1. The skin is covered in pathogens  (microoganism capable of producing disease). This is... good. They happily live there in safe numbers basically taking up the space and food so that no one pathogen can take over and cause oh no... disease. The immune system also gets daily practice at killing off and keeping these pathogens in check. Finally the microorganisms sometimes produce vitamins that the body needs and toxins that kill bad pathogens. We have around 100 trillion of these microorganisms on our skin, in our gut, eyes and noses etc. Beautiful. It's only when a microorganism that is usually found in one place and moves to another- say from the gut to the mouth that problems happen- it puts the whole beautifully balanced normal skin flora out of whack. Taking broad spectrum antibiotics can also clear off the normal microorganisms letting the more resilient microorganisms take over. 

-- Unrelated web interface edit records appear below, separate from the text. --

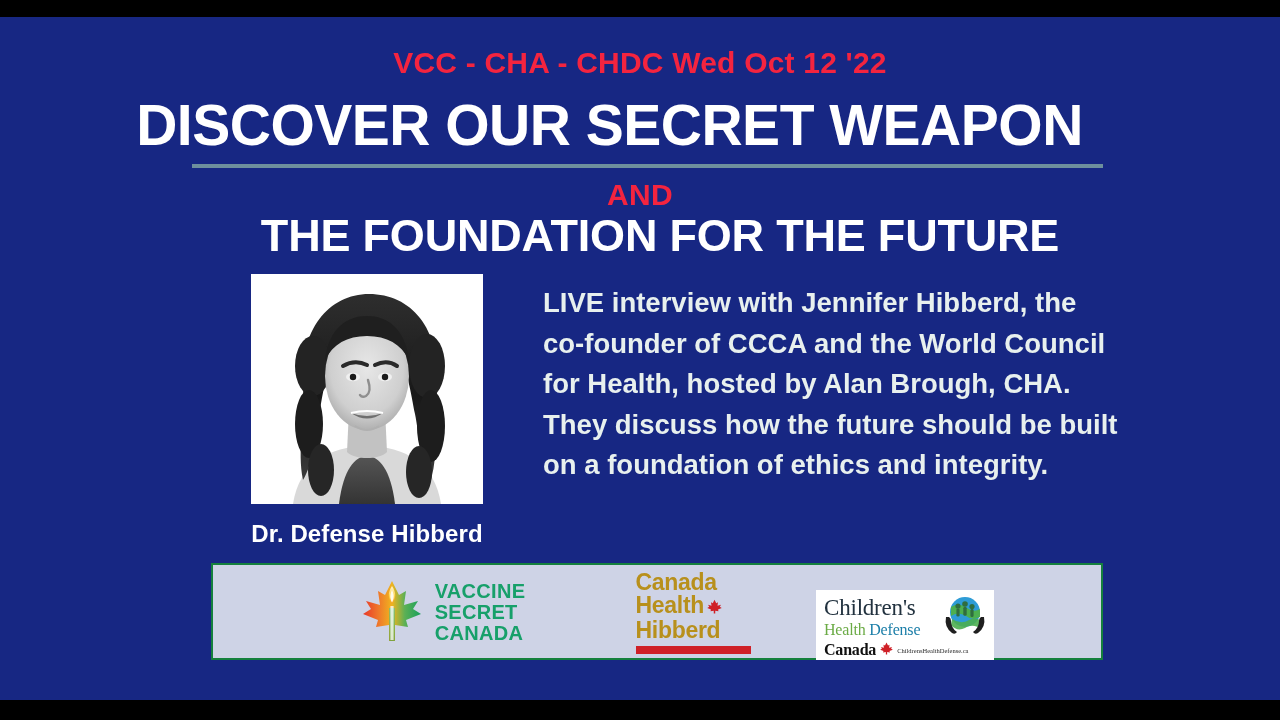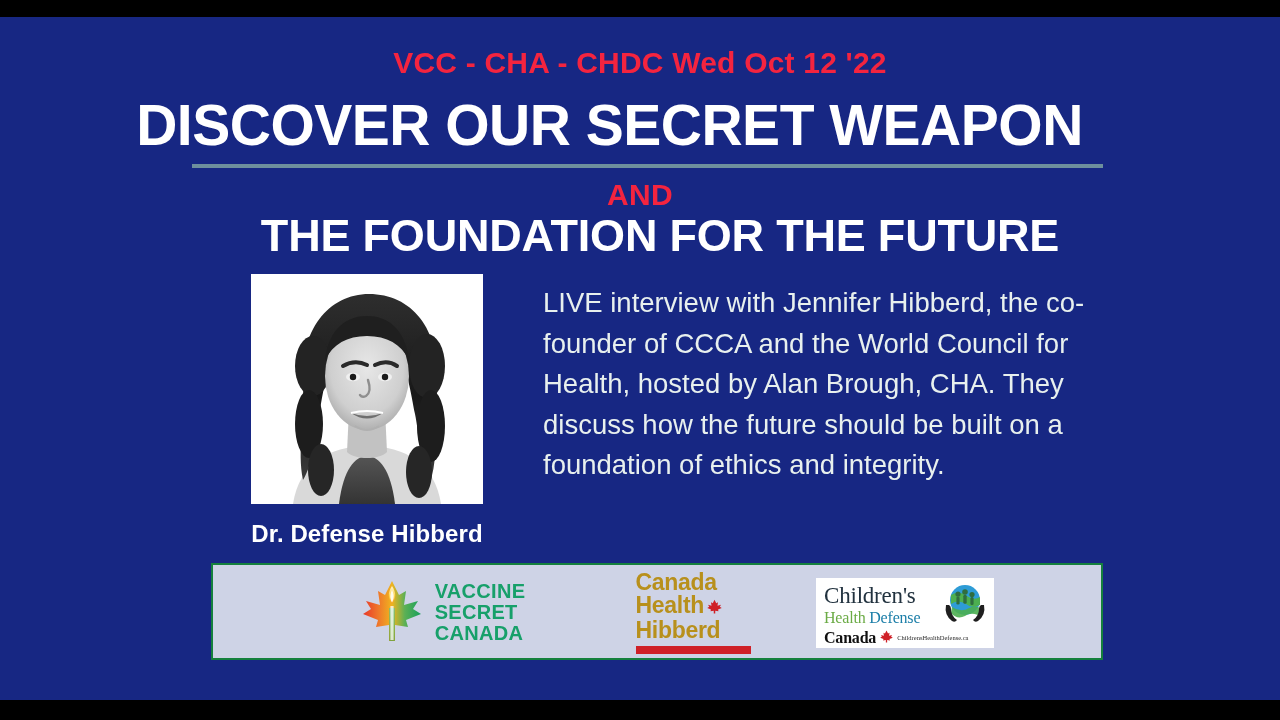--- a/index.html
+++ b/index.html
@@ -132,21 +132,21 @@
   }
 
   
   .description {
     position: absolute;
     left: 543px;
     top: 266px;
     width: 576px;
     color: #e8f0ee;
     font-size: 27.5px;
-    font-weight: 400;
+    font-weight: 700;
     line-height: 40.5px;
     letter-spacing: 0px;
   }
 
   
   .logo-bar {
     position: absolute;
     left: 211px;
     top: 546px;
     width: 892px;
@@ -159,21 +159,21 @@
   .logo-slot {
     position: absolute;
     top: 0;
     height: 95px;
     display: flex;
     align-items: center;
     justify-content: center;
   }
   .slot-vcc { left: 80px; width: 300px; }
   .slot-cha { left: 390px; width: 180px; }
-  .slot-chd { left: 592px; width: 200px; }
+  .slot-chd { left: 592px; width: 200px; align-items: flex-end; }
 
   
   .vcc { display: flex; align-items: center; gap: 12px; }
   .vcc-text {
     color: #17a06a;
     font-size: 20px;
     font-weight: 700;
     line-height: 21px;
     letter-spacing: 0.3px;
   }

2. So yes that is all cool, but I particularly like the gore. Learning about abscesses etc this week was awesome. If you aren't too squeamish you may enjoy the following link: 

http://www.facebook.com/l.php?u=http%3A%2F%2Fwww.youtube.com%2Fwatch%3Fv%3DXf8G-c_eAhs&h=cac7a

Abscess: I hope my understanding is correct. Here I go. Something gets through the outer layer of the skin. This could be a  pathogen or splinter etc. The body sends in white blood cells to kill it and eat it up and clean out the wound. These cells struggle as it is not an easy war. Many die as do some of the invading pathogens/bits of the object. This creates a pool of dead fighters from both side= pus. The body is also sending in fibroblasts (builders) to rebuild the damaged war zone and isolate the infection. Now the pus is completely isolated. There is no blood supply and the nice alive good body tissue is dying inside the capsule. The pool of pus is getting bigger. Antibiotics won't help as they can't get through the capsule. This is a dreadful situation. What if the capsule fails and the infection, which is now big, gets into the blood and goes EVERYWHERE??? So what happens? Cool doctors comes along and open it up and let out all the pus, clean it up and all is well again. Although it would be temping to do it at home just like the people in the video above!  

Now I must go and do my share of the cleaning and SLEEP. Is not sleep the best invention in the world?!